Blanc de noirs : vins blancs issus de raisins noirs. Exemples : champagnes de la montagne de Reims.
Rosé : comme pour les vins tranquilles, les rosés effervescents sont généralement issus de raisin noirs, avec une macération courte… sauf en Champagne, où l’on a le droit de mélanger vin blanc et vin rouge.
Rouge : très rare en France, mais ça existe, par exemple en Italie avec le lambrusco.

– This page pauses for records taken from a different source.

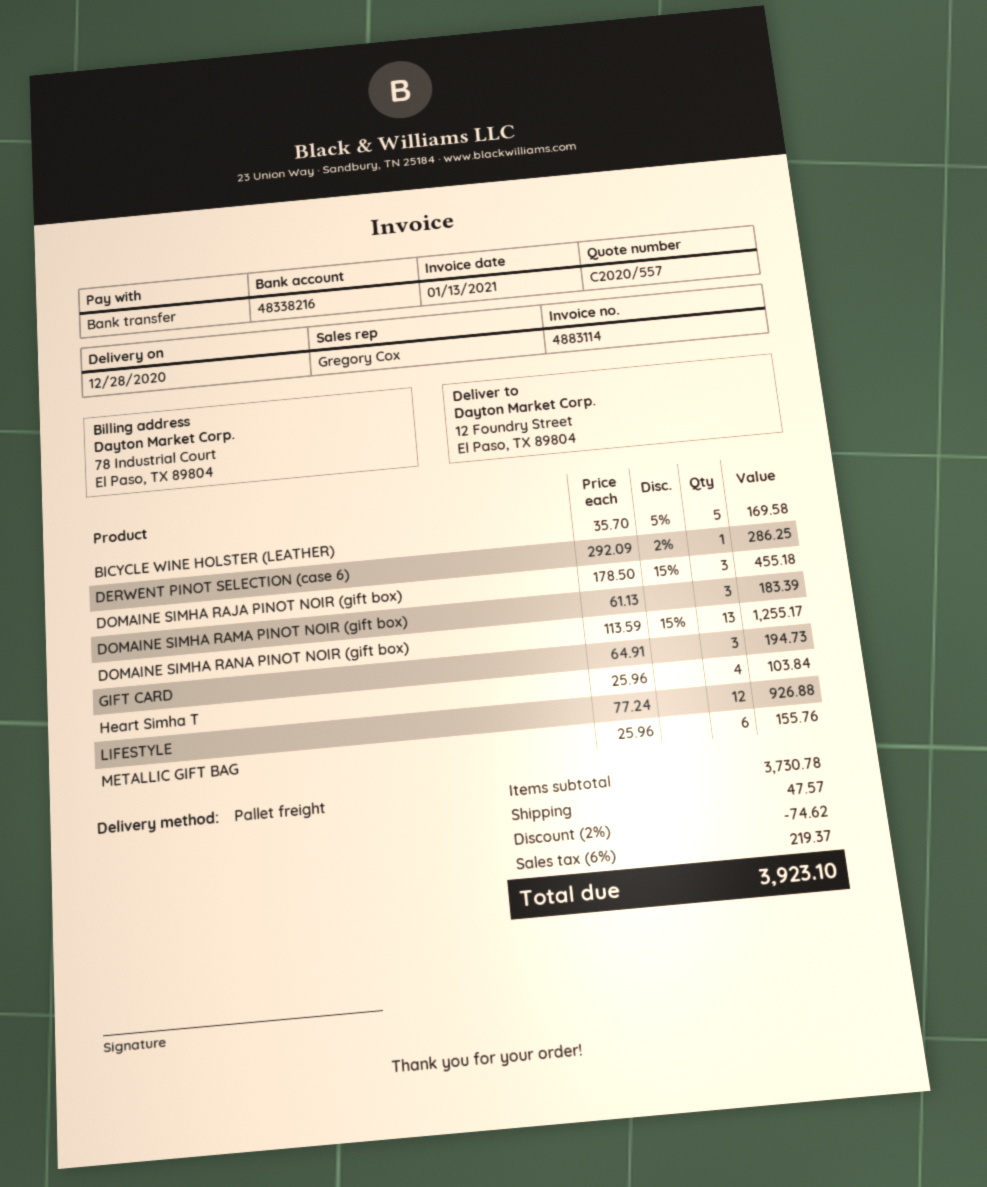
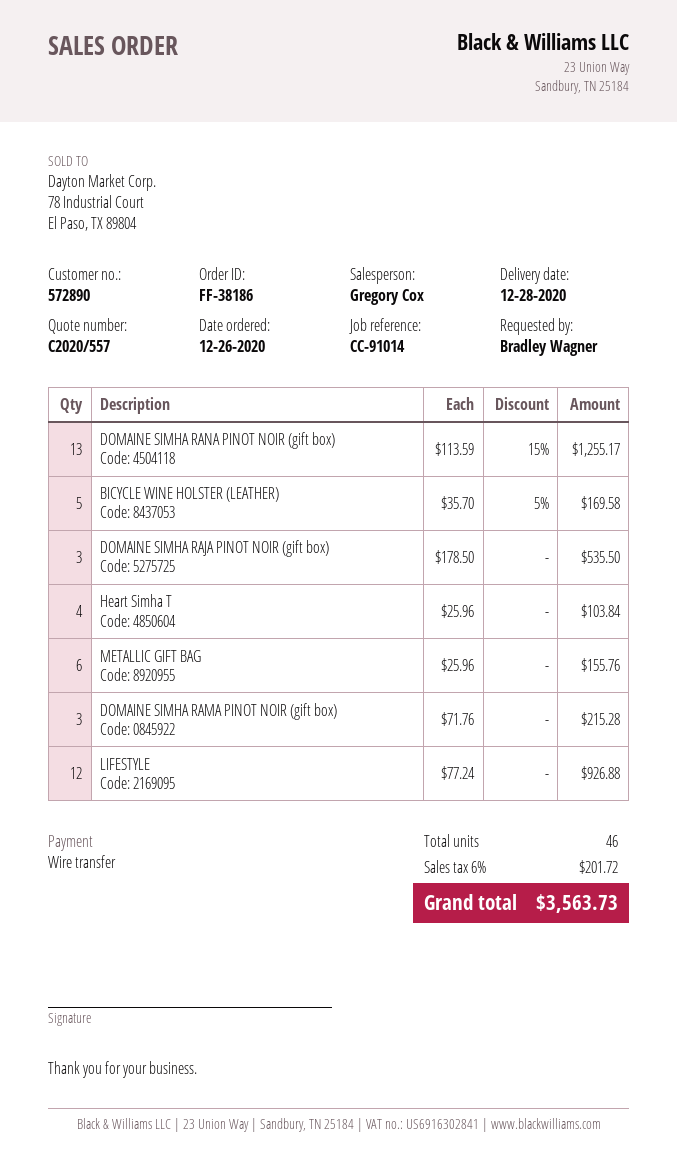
DERWENT PINOT SELECTION (case 6): 1 x 292.09 - 2% = 286.25 -> none
DOMAINE SIMHA RAJA PINOT NOIR (gift box): 3 x 178.50 - 15% = 455.18 -> 3 x 178.50 = 535.50
DOMAINE SIMHA RAMA PINOT NOIR (gift box): 3 x 61.13 = 183.39 -> 3 x 71.76 = 215.28
GIFT CARD: 3 x 64.91 = 194.73 -> none
discount: 2% = 74.62 -> none
shipping: 47.57 -> none
tax: 6% = 219.37 -> 6% = 201.72
total: 3923.10 -> 3563.73

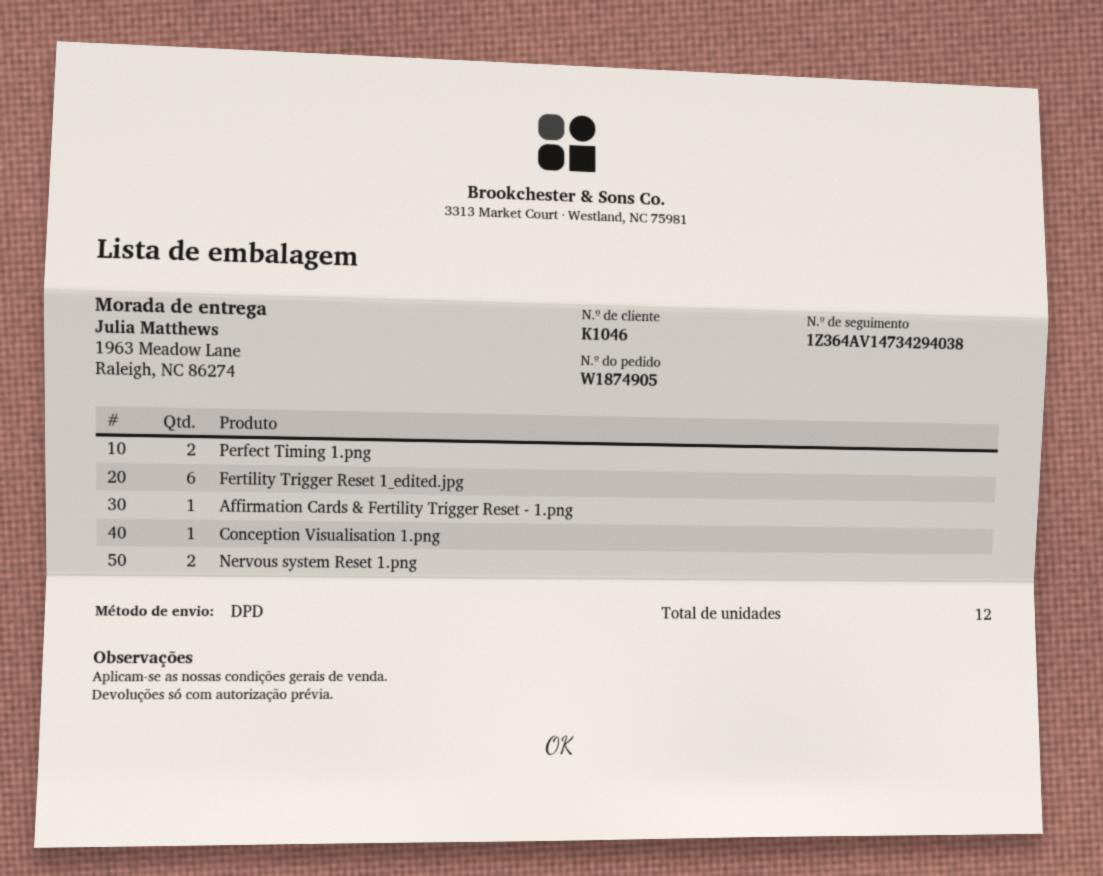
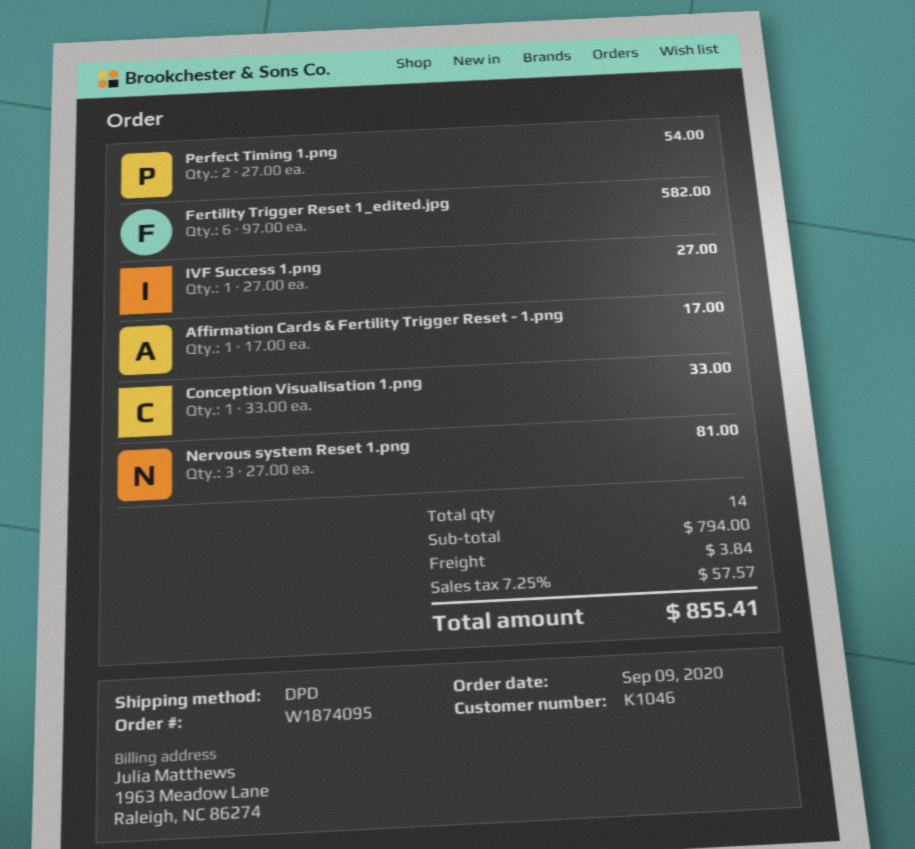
order number: W1874905 -> W1874095
Nervous system Reset 1.png: 2 -> 3
IVF Success 1.png: none -> 1
total quantity: 12 -> 14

Le saviez-vous ? Quand on dit qu’on est plus saoul en buvant des bulles, il y a un fond de vérité. Comme les bulles nous font ingérer l’éthanol plus vite, il n’est pas idiot d’avoir l’impression d’être plus rapidement bourré avec du champagne.

 

Les différentes techniques d’élaboration

Pour faire des vins effervescents, il faut tout d’abord faire… du vin ! Les étapes d’élaboration seront donc les mêmes (vendange, pressurage direct pour les blancs, macération pour les rouges…) jusqu’à la fermentation alcoolique.
À partir de là, les techniques commencent à se différencier.

Méthode ancestrale

Comme son nom l’indique, cette méthode remonte à loin. Certains écrits nous relatent des expériences romaines tentant de contrôler l’effervescence de leur picrate, en faisant des trous dans les tonneaux pour laisser s’échapper le gaz. En effet, pendant la phase de fermentation alcoolique, les levures transforment le sucre en alcool et émettent du gaz carbonique (CO2).
La méthode ancestrale consiste à mettre le vin en bouteille avant la fin de cette fermentation, afin que le jus conserve une partie du gaz. C’est la méthode la plus simple, celle utilisée pour les pétillants naturels.

© BIVB
Sucre + Levures = Alcool + CO2

Attention à bien ajouter un muselet (la mini-armature en métal qui maintient le liège, vous en avez sûrement déjà vu sur une bouteille de champagne), afin que le bouchon reste en place ! Katja, notre amie caviste, a expérimenté les limites de la capsule que l’on trouve souvent sur les pétillants naturels. Demandez-lui ce qu’il se passe en cave quand il fait trop chaud, un vrai feu d’artifice !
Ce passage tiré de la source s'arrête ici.